My journey may not make a lot of sense from the outside (or from the inside). Zigzagging from mystical inclinations to violently obsessive egotism, the course of my spiritual life is like the erratic flight of a bumblebee, hurried yet lazy and nonetheless somehow optimized in a superconscious way. While a fellow like Freud might considered mysticism to be a “pathological” misdirection of sexual energy, I would wager that he never tried any mystical discipline in earnest. Freud admits in his writing that he has only an outsider’s view on the mystical experience, having never felt anything like that himself.

In college, I was gathering writings of an orthodox hermit by the name of George A. Maloney, who wrote A Journey Into Contemplation, as well as translating Hymns of Divine Eros by St. Symeon the New Theologian. Nonetheless, I was unable to reach the heights of what I read, in part because I was trying to plumb the depths of the abyss at the same time. As Mephistopheles says:

Descend to the depths…. I could just as well say ascend to the heights!1

The mystics write with an erotic mania for the divine, particularly for Sophia (Mary), which I simply could not fathom because of my own attachments. I was intellectual, and I was carnal, but I did not love. The lion and the serpent were alive in me, but not the dove.
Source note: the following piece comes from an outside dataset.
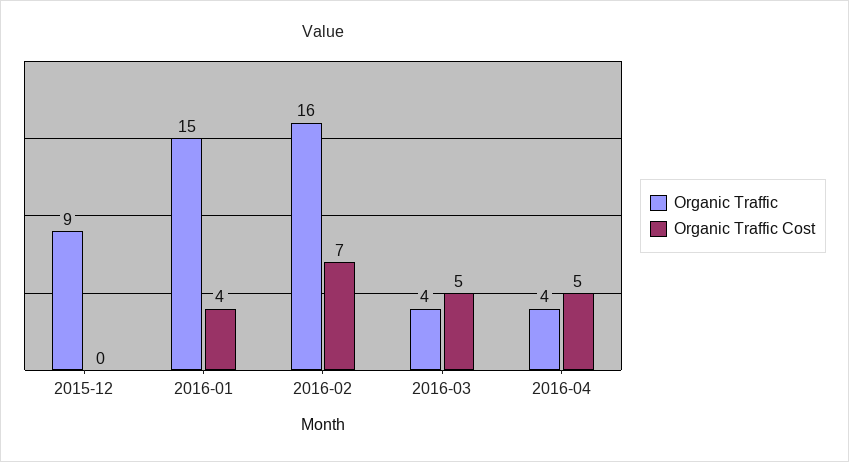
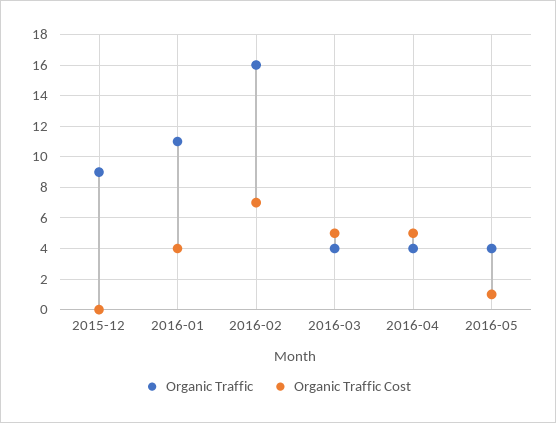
Organic Traffic, 2016-01: 15 -> 11
Organic Traffic, 2016-05: none -> 4
Organic Traffic Cost, 2016-05: none -> 1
Jesus tells a parable about the distribution of this potent germinal force:

“A sower went out to sow. And as he sowed, some seeds fell along the path, and the birds came and devoured them. Other seeds fell on rocky ground, where they had not much soil, and immediately they sprang up, since they had no depth of soil, but when the sun rose they were scorched; and since they had no root they withered away. Other seeds fell upon thorns, and the thorns grew up and choked them. Other seeds fell on good soil and brought forth grain, some a hundredfold, some sixty, some thirty. He who has ears, let him hear.”2

The Parable of the Sower obviously isn’t about producing a hundred, sixty, or thirty children3 — or necessarily any — but rather about attaining higher levels of spiritual development through the judicious direction of this germinal energy to higher or lower levels. Within the human organism, the path that birds devour is the external world, which is simply squandered. The “good soil” is the rich depths of contemplation, the Holy of Holies of the innermost mind. Where your heart is, there will your treasure be also.4 If inspiration only motivates external action, this is barren in itself — the birds take it away. External busyness without an organizing principle works but in the wrong way, and the fruits of action are stolen because they are sown in the material world. If inspiration stimulates the formative world of bringing things into being but does not rouse deeper conviction, these are missing the nourishing waters — they are baked in the sunlight. If the germ of faith falls in a wet patch where there is abundant growth, it is choked out by the many thorns. But if the seed falls on good archetypical rich soil, it is able to grow and produce more seeds. Inspiration is able to inspire others. That germinal idea is able to reproduce more viable seeds.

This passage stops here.